15 i 16 września w Solcu Kujawskim rozegrany został Międzynarodowy Turniej Piłki Siatkowej Solbet Cup. Oprócz dwóch drużyn z PlusLigi – Enei Czarnych Radom i Ślepska Malow Suwałki wystąpiła pierwszoligowa BKS Visła Proline Bydgoszcz oraz czeskie Aero Odolena Voda. Turniej wygrali siatkarze z Suwałk pokonując w finale bydgoszczan. Na najniższym stopniu podium uplasowali się radomianie.
Nierówne półfinały
Na początek Międzynarodowego Turnieju Piłki Siatkowej Solbet Cup w Solcu Kujawskim czekający na swój mecz w I lidze (spotkanie z SMS-em zaplanowano na czwartek 21 września) bydgoszczanie mierzyli się z czeską drużyną. Aero Odolena Voda wysoko postawiła poprzeczkę. Bydgoszczanie nie mieli zamiaru odpuszczać, jednak pierwszego seta przegrali 24:26. W kolejnym również lepsi okazali się Czesi. Podopieczni trenera Masnego głównie za sprawą dobrej postawy Rykały i Polczyka doprowadzili do tie-breaka. W nim nie brakowało walki, ale ostatnie słowo ponownie należało do pierwszoligowca.

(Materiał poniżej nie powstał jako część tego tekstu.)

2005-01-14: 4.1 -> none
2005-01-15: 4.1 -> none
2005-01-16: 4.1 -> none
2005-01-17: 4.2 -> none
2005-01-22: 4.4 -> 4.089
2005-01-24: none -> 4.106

Drugi półfinał przyniósł znacznie mniej emocji. W starciu plusligowców wyraźnie lepsi byli siatkarze z Suwałk. W żadnym z trzech setów radomianie nie przekroczyli bariery 20 punktów. Całe spotkanie trwało zaledwie 72 minuty. Liderem Ślepska był Filipiak, który zdobył 17 punktów, 16 oczek dołożył Halaba a 11 Firszt. Po drugiej stronie siatki najwięcej punktów zapisał na swoim koncie Meljanac. – Zagrywaliśmy bardzo dobrze. Jak nie było asów, to było sporo piłek przyjętych na wysokiej piłce, więc mogliśmy grać naszym kolejnym dobrym elementem czyli blokiem i obroną. Tu myślę, że była największa różnica. Trzeba też powiedzieć, że w zespole z Radomia był nowy rozgrywający, również drugi rozgrywający, który nie jest z nimi na co dzień, więc też było im ciężej się złapać – powiedział po spotkaniu Bartosz Firszt. MVP tego spotkania został Mateusz Czunkiewicz.

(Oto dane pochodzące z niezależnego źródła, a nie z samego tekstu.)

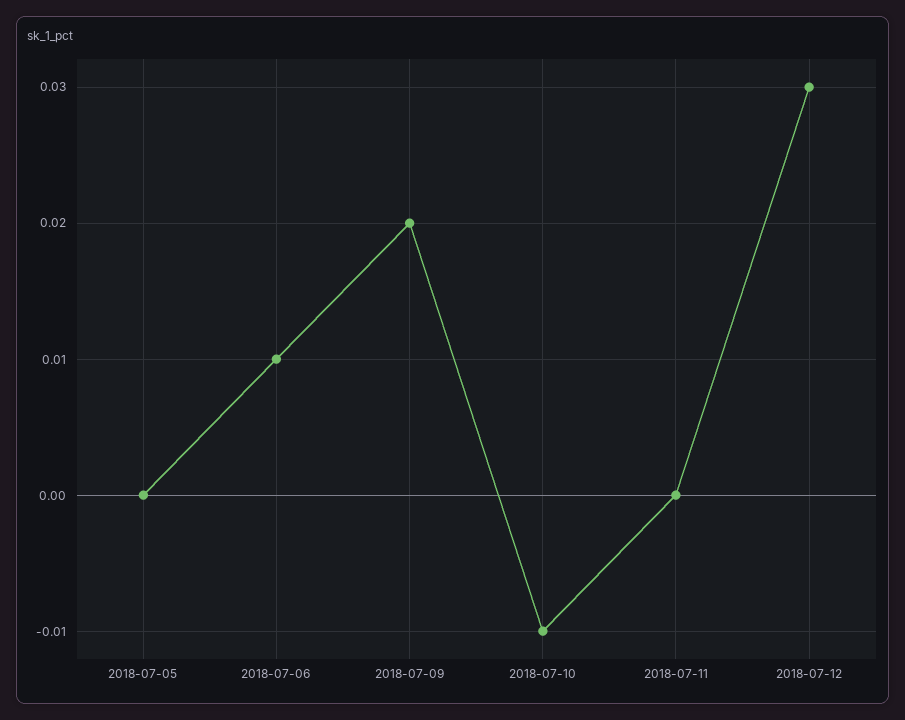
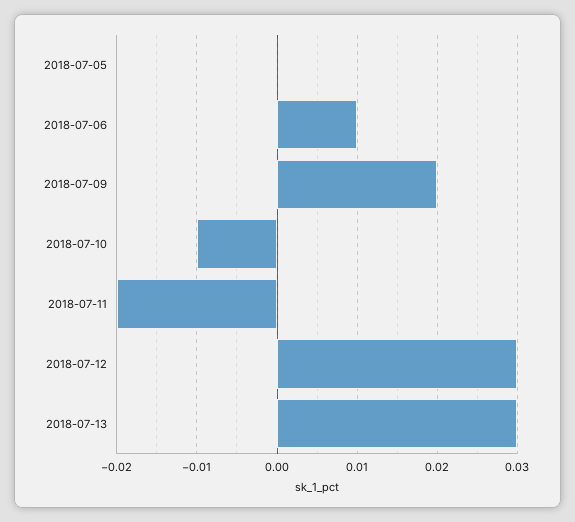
2018-07-11: 0 -> -0.02
2018-07-13: none -> 0.03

Radomianie z 3. miejscem, Ślepsk najlepszy
Siatkarze Aero Odolena Voda również w drugim dniu turnieju rozegrali tie-breaka. Ponownie czeski zespół prowadził 2:0. W kolejnych dwóch partiach pokazał jednak zupełnie inne oblicze, bowiem to radomianie wygrywali do 16 i 14. Tie-break był emocjonujący, ale punkt na wagę zwycięstwa zdobyli siatkarze Czarnych.

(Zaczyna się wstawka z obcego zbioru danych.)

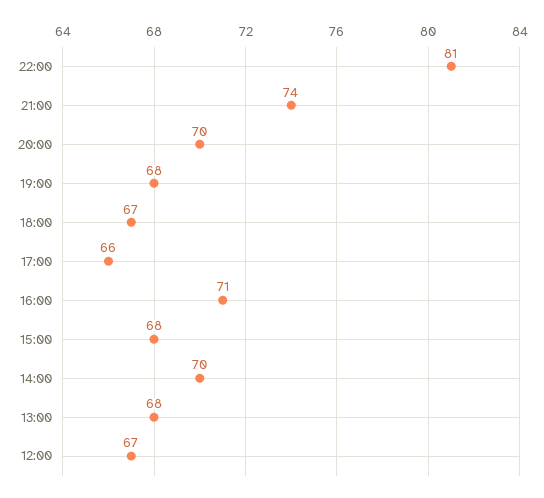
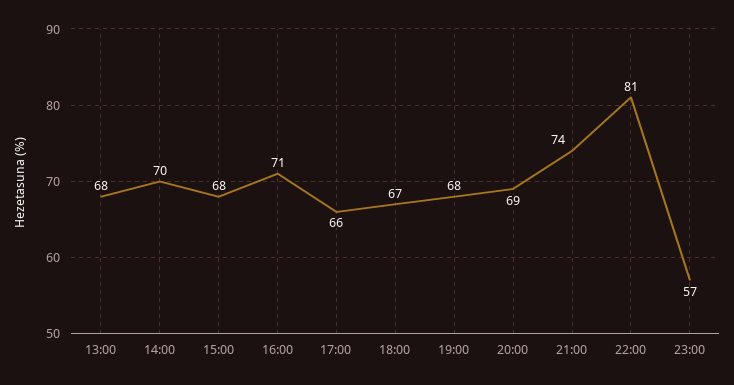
20:00: 70 -> 69
12:00: 67 -> none
23:00: none -> 57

Drugie spotkanie Ślepska w turnieju w Solcu Kujawskim również zakończyło się w trzech setach. Bydgoszczanie jednak sprawili nieco więcej problemów. Pierwszego i trzeciego seta Visła przegrała do 22, zaś w drugiej odsłonie uległa Ślepskowi po walce na przewagi. Tym razem MVP spotkania został Maksim Buculjevic. – Zespół z Bydgoszczy bardzo postawił na zagrywkę i ryzykował w tym elemencie. Parokrotnie udało im się odrzucić nas od siatki. Szczególnie środkowy drużyny z Bydgoszczy sprawił nam dużo problemów w końcówce pierwszego seta, doprowadzając wynik do nerwowej końcówki. Jeśli prowadziliśmy 24:17 a wyprowadził drużynę na 24:22, to jakiś jeden głupi błąd, wygrana akcja przez przeciwnika i mogło być gorąco – mówił po meczu Paweł Filipowicz. – Wynik cieszy, bo człowiek zawsze chce wygrywać. Mam nadzieję, że trenerzy znajdą mankamenty w naszej grze i będą mogli wyciągnąć odpowiednie wnioski i będziemy mieli nad czym pracować – dodał.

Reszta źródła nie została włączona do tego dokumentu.